» Task to carry out:
Transcribe all records below exactly, without images.

» Source material:
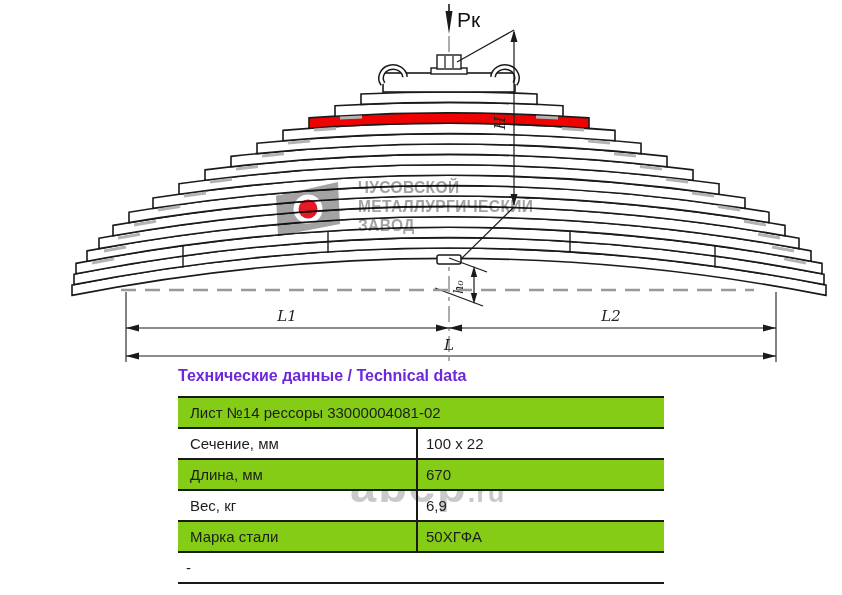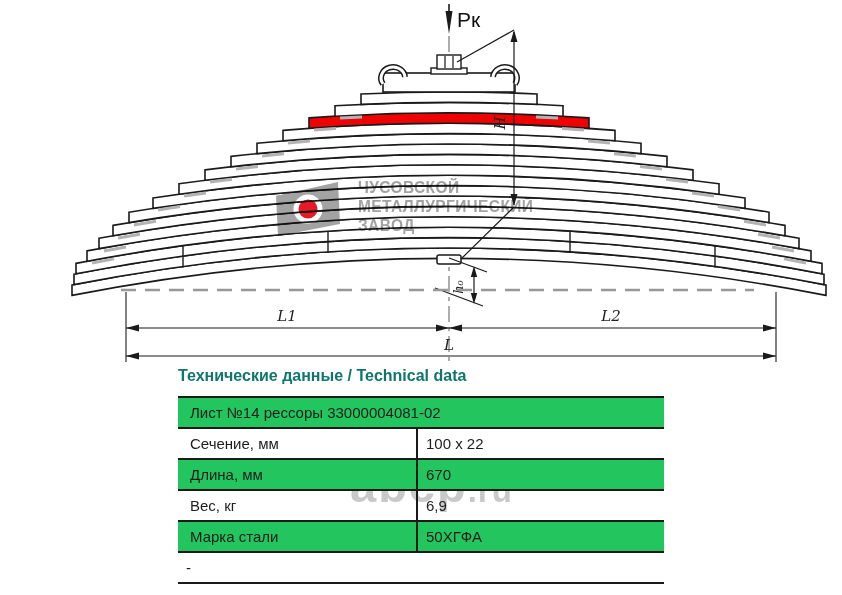--- a/index.html
+++ b/index.html
@@ -20,7 +20,7 @@
   .site-mark .big{font-size:47px;letter-spacing:2px;}
   .site-mark .small{font-size:33px;letter-spacing:1px;}
   
-  .tech-title{position:absolute;left:178px;top:367px;font-size:16px;font-weight:bold;color:#0f766e;}
+  .tech-title{position:absolute;left:178px;top:367px;font-size:16px;font-weight:bold;color:#6d28d9;}
   .spec-table{position:absolute;left:178px;top:396px;width:486px;border-bottom:2px solid #1a1a1a;}
   .trow{display:flex;height:29px;border-top:2px solid #1a1a1a;font-size:15px;color:#1d1d1d;
         align-items:center;}

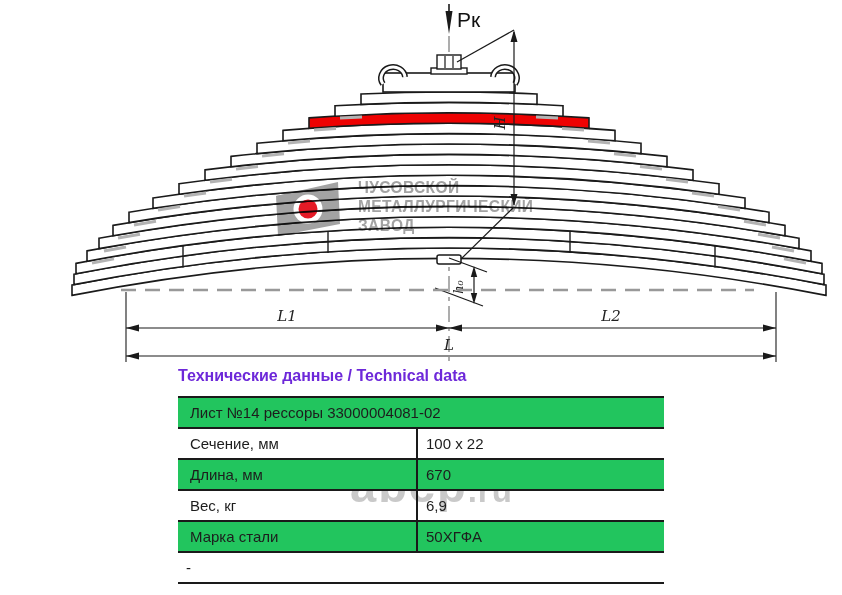--- a/index.html
+++ b/index.html
@@ -24,7 +24,7 @@
   .spec-table{position:absolute;left:178px;top:396px;width:486px;border-bottom:2px solid #1a1a1a;}
   .trow{display:flex;height:29px;border-top:2px solid #1a1a1a;font-size:15px;color:#1d1d1d;
         align-items:center;}
-  .trow.gray{background:#22c55e;}
+  .trow.gray{background:#84cc16;}
   .trow .c1{width:240px;box-sizing:border-box;padding-left:12px;align-self:stretch;
             display:flex;align-items:center;}
   .trow .c2{flex:1;box-sizing:border-box;padding-left:8px;align-self:stretch;

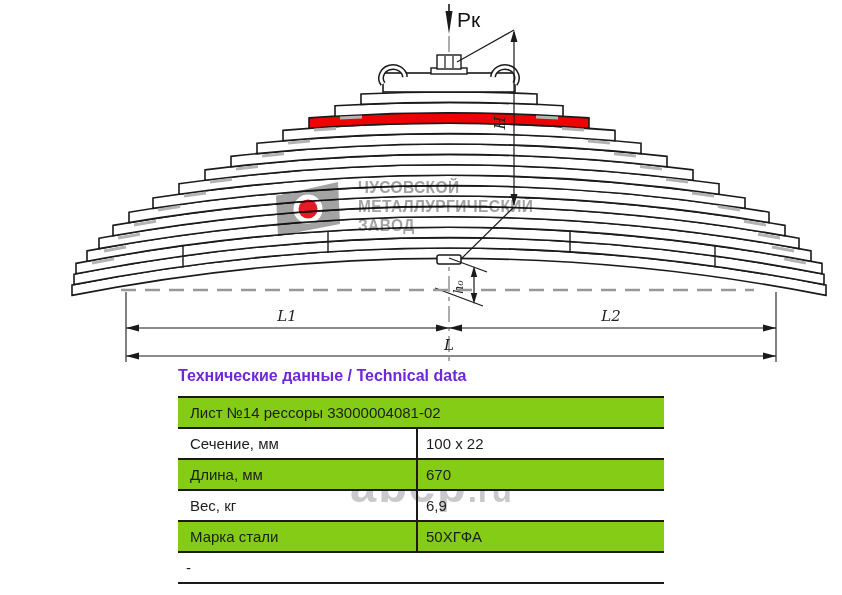--- a/index.html
+++ b/index.html
@@ -18,7 +18,7 @@
   .site-mark{position:absolute;left:350px;top:458px;color:#c6c6c6;font-weight:bold;
              mix-blend-mode:multiply;opacity:.95;white-space:nowrap;}
   .site-mark .big{font-size:47px;letter-spacing:2px;}
-  .site-mark .small{font-size:33px;letter-spacing:1px;}
+  .site-mark .small{font-size:27px;letter-spacing:1px;}
   
   .tech-title{position:absolute;left:178px;top:367px;font-size:16px;font-weight:bold;color:#6d28d9;}
   .spec-table{position:absolute;left:178px;top:396px;width:486px;border-bottom:2px solid #1a1a1a;}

» Result for this task:
--- a/index.html
+++ b/index.html
@@ -20,7 +20,7 @@
   .site-mark .big{font-size:47px;letter-spacing:2px;}
   .site-mark .small{font-size:33px;letter-spacing:1px;}
   
-  .tech-title{position:absolute;left:178px;top:367px;font-size:16px;font-weight:bold;color:#0f766e;}
+  .tech-title{position:absolute;left:178px;top:367px;font-size:16px;font-weight:bold;color:#6d28d9;}
   .spec-table{position:absolute;left:178px;top:396px;width:486px;border-bottom:2px solid #1a1a1a;}
   .trow{display:flex;height:29px;border-top:2px solid #1a1a1a;font-size:15px;color:#1d1d1d;
         align-items:center;}

--- a/index.html
+++ b/index.html
@@ -24,7 +24,7 @@
   .spec-table{position:absolute;left:178px;top:396px;width:486px;border-bottom:2px solid #1a1a1a;}
   .trow{display:flex;height:29px;border-top:2px solid #1a1a1a;font-size:15px;color:#1d1d1d;
         align-items:center;}
-  .trow.gray{background:#22c55e;}
+  .trow.gray{background:#84cc16;}
   .trow .c1{width:240px;box-sizing:border-box;padding-left:12px;align-self:stretch;
             display:flex;align-items:center;}
   .trow .c2{flex:1;box-sizing:border-box;padding-left:8px;align-self:stretch;

--- a/index.html
+++ b/index.html
@@ -18,7 +18,7 @@
   .site-mark{position:absolute;left:350px;top:458px;color:#c6c6c6;font-weight:bold;
              mix-blend-mode:multiply;opacity:.95;white-space:nowrap;}
   .site-mark .big{font-size:47px;letter-spacing:2px;}
-  .site-mark .small{font-size:33px;letter-spacing:1px;}
+  .site-mark .small{font-size:27px;letter-spacing:1px;}
   
   .tech-title{position:absolute;left:178px;top:367px;font-size:16px;font-weight:bold;color:#6d28d9;}
   .spec-table{position:absolute;left:178px;top:396px;width:486px;border-bottom:2px solid #1a1a1a;}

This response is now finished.